Task prompt
Copy every record below exactly, leaving out any pictures.

----------

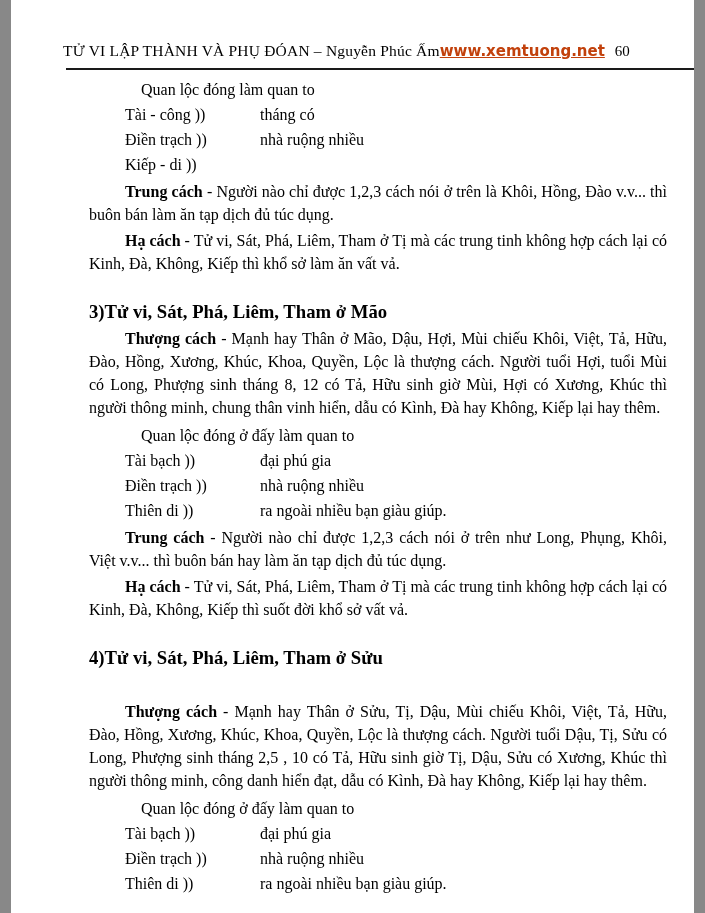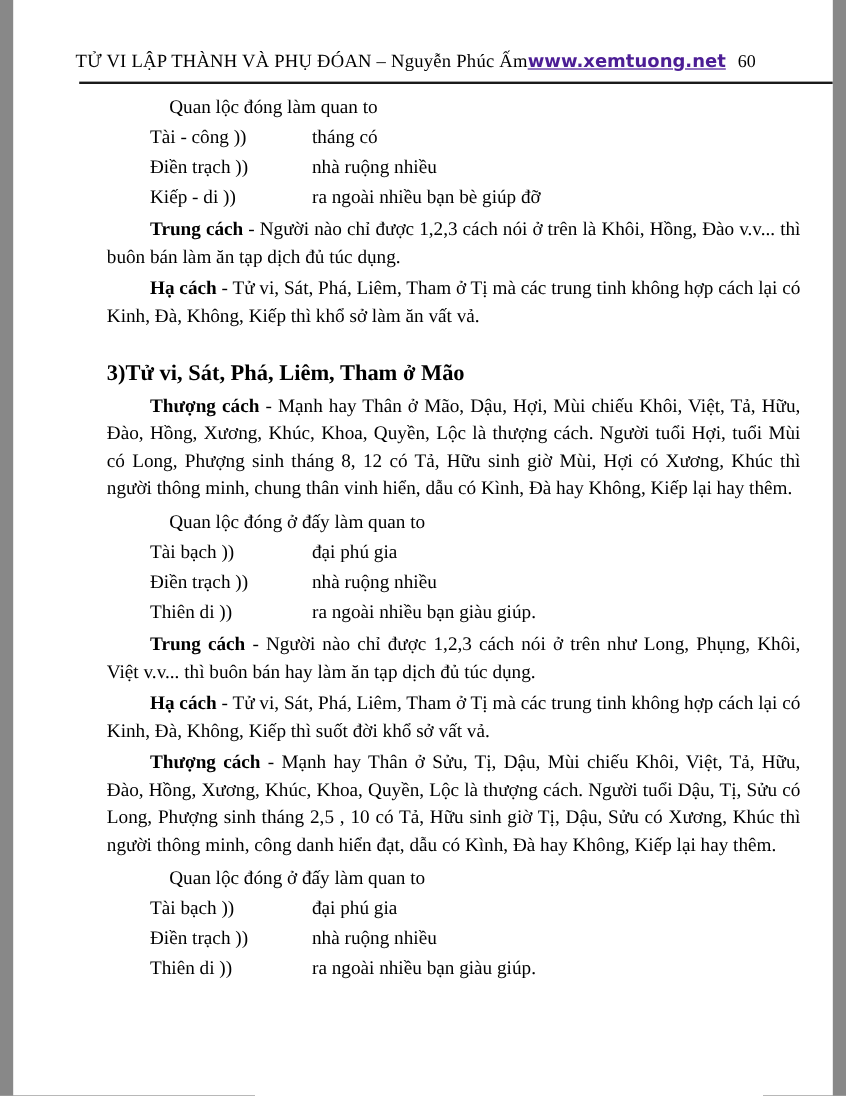--- a/index.html
+++ b/index.html
@@ -31,7 +31,7 @@
     font-family: "DejaVu Sans", "Liberation Sans", sans-serif;
     font-weight: bold;
     font-size: 15px;
-    color: #4c1d95;
+    color: #c2410c;
     text-decoration: underline;
     cursor: pointer;
   }

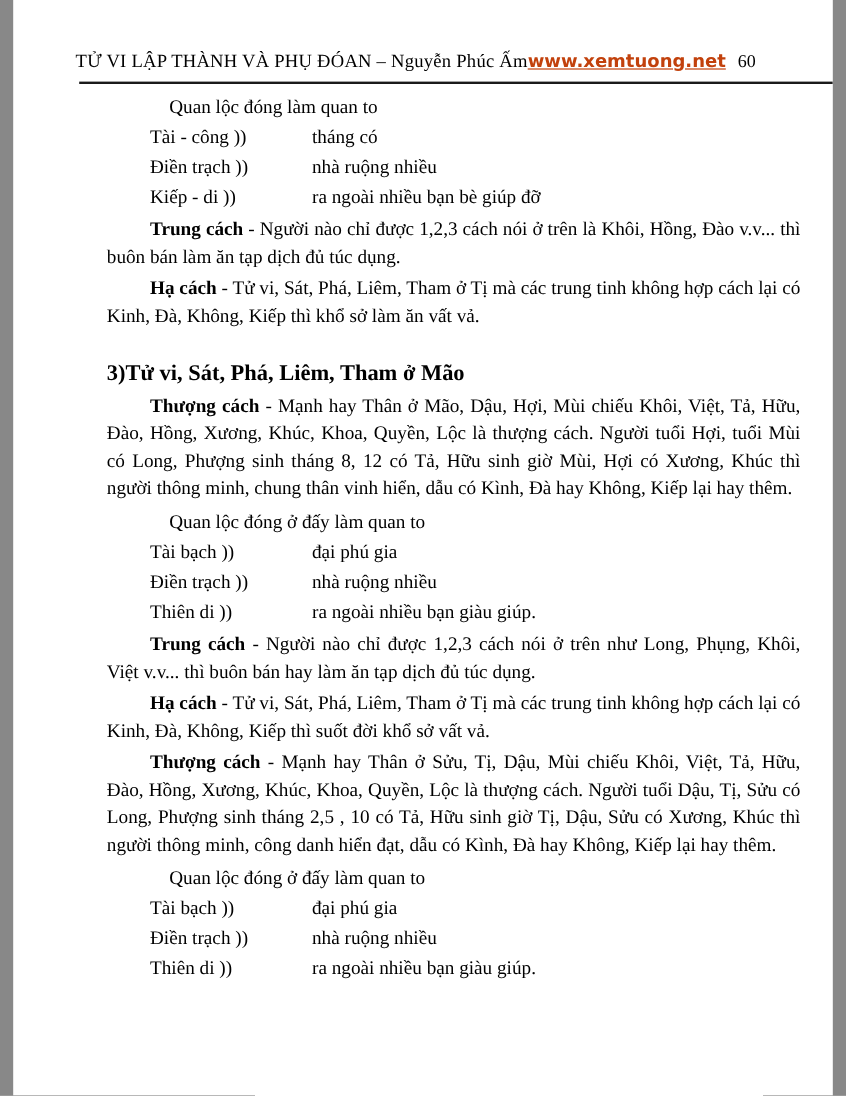--- a/index.html
+++ b/index.html
@@ -94,7 +94,6 @@
     </div>
     <div class="row">
       <span class="palace-label">Kiếp - di ))</span>
-      <span class="palace-value">ra ngoài nhiều bạn bè giúp đỡ</span>
     </div>
 
     <p class="para"><b>Trung cách</b><span> - Người nào chỉ được 1,2,3 cách nói ở trên là Khôi, Hồng, Đào v.v... thì buôn bán làm ăn tạp dịch đủ túc dụng.</span></p>

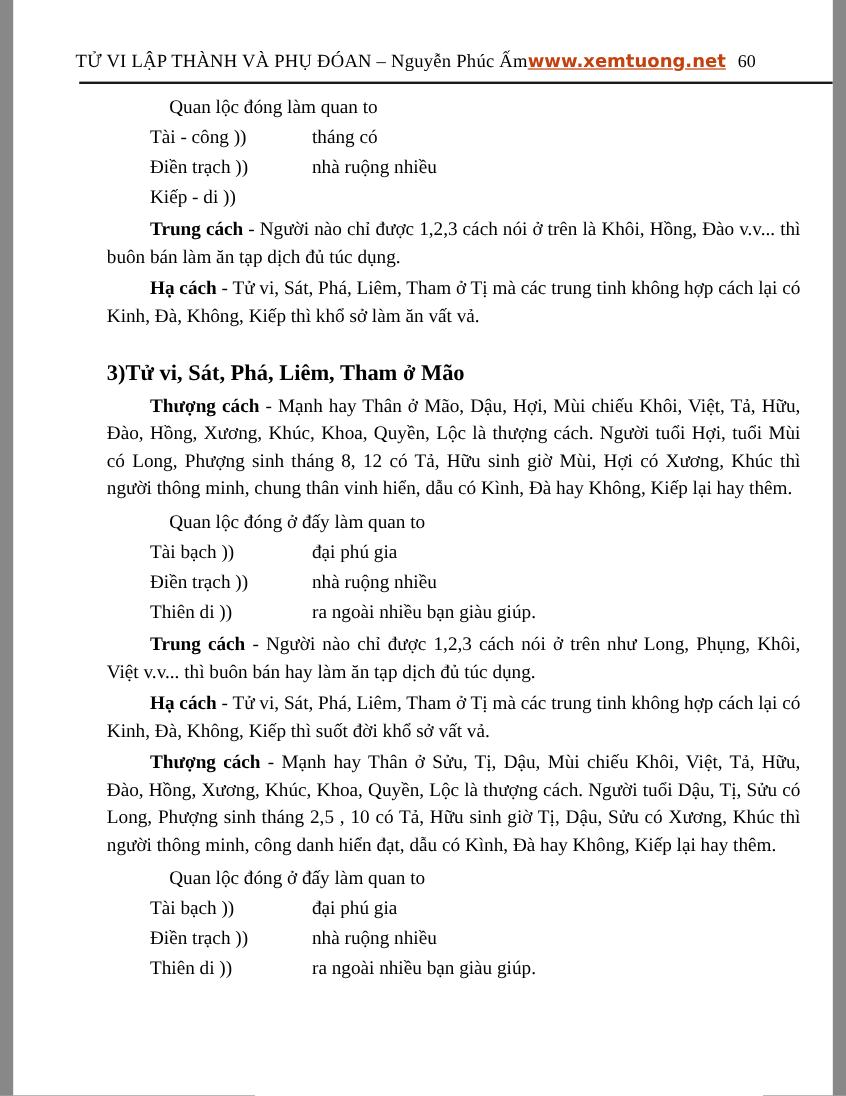--- a/index.html
+++ b/index.html
@@ -124,6 +124,7 @@
 
     <p class="para"><b>Hạ cách</b><span> - Tử vi, Sát, Phá, Liêm, Tham ở Tị mà các trung tinh không hợp cách lại có Kinh, Đà, Không, Kiếp thì suốt đời khổ sở vất vả.</span></p>
 
+    <h3 class="section-heading big-gap-below">4)Tử vi, Sát, Phá, Liêm, Tham ở Sửu</h3>
 
     <p class="para"><b>Thượng cách</b><span> - Mạnh hay Thân ở Sửu, Tị, Dậu,  Mùi chiếu Khôi, Việt, Tả, Hữu, Đào, Hồng, Xương, Khúc, Khoa, Quyền, Lộc là thượng cách. Người tuổi Dậu, Tị, Sửu có Long, Phượng sinh tháng 2,5 , 10 có Tả, Hữu sinh giờ Tị, Dậu, Sửu có Xương, Khúc thì người thông minh, công danh hiển đạt, dẫu có Kình, Đà hay Không, Kiếp lại hay thêm.</span></p>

----------

Your response
--- a/index.html
+++ b/index.html
@@ -31,7 +31,7 @@
     font-family: "DejaVu Sans", "Liberation Sans", sans-serif;
     font-weight: bold;
     font-size: 15px;
-    color: #4c1d95;
+    color: #c2410c;
     text-decoration: underline;
     cursor: pointer;
   }

--- a/index.html
+++ b/index.html
@@ -94,7 +94,6 @@
     </div>
     <div class="row">
       <span class="palace-label">Kiếp - di ))</span>
-      <span class="palace-value">ra ngoài nhiều bạn bè giúp đỡ</span>
     </div>
 
     <p class="para"><b>Trung cách</b><span> - Người nào chỉ được 1,2,3 cách nói ở trên là Khôi, Hồng, Đào v.v... thì buôn bán làm ăn tạp dịch đủ túc dụng.</span></p>

--- a/index.html
+++ b/index.html
@@ -124,6 +124,7 @@
 
     <p class="para"><b>Hạ cách</b><span> - Tử vi, Sát, Phá, Liêm, Tham ở Tị mà các trung tinh không hợp cách lại có Kinh, Đà, Không, Kiếp thì suốt đời khổ sở vất vả.</span></p>
 
+    <h3 class="section-heading big-gap-below">4)Tử vi, Sát, Phá, Liêm, Tham ở Sửu</h3>
 
     <p class="para"><b>Thượng cách</b><span> - Mạnh hay Thân ở Sửu, Tị, Dậu,  Mùi chiếu Khôi, Việt, Tả, Hữu, Đào, Hồng, Xương, Khúc, Khoa, Quyền, Lộc là thượng cách. Người tuổi Dậu, Tị, Sửu có Long, Phượng sinh tháng 2,5 , 10 có Tả, Hữu sinh giờ Tị, Dậu, Sửu có Xương, Khúc thì người thông minh, công danh hiển đạt, dẫu có Kình, Đà hay Không, Kiếp lại hay thêm.</span></p>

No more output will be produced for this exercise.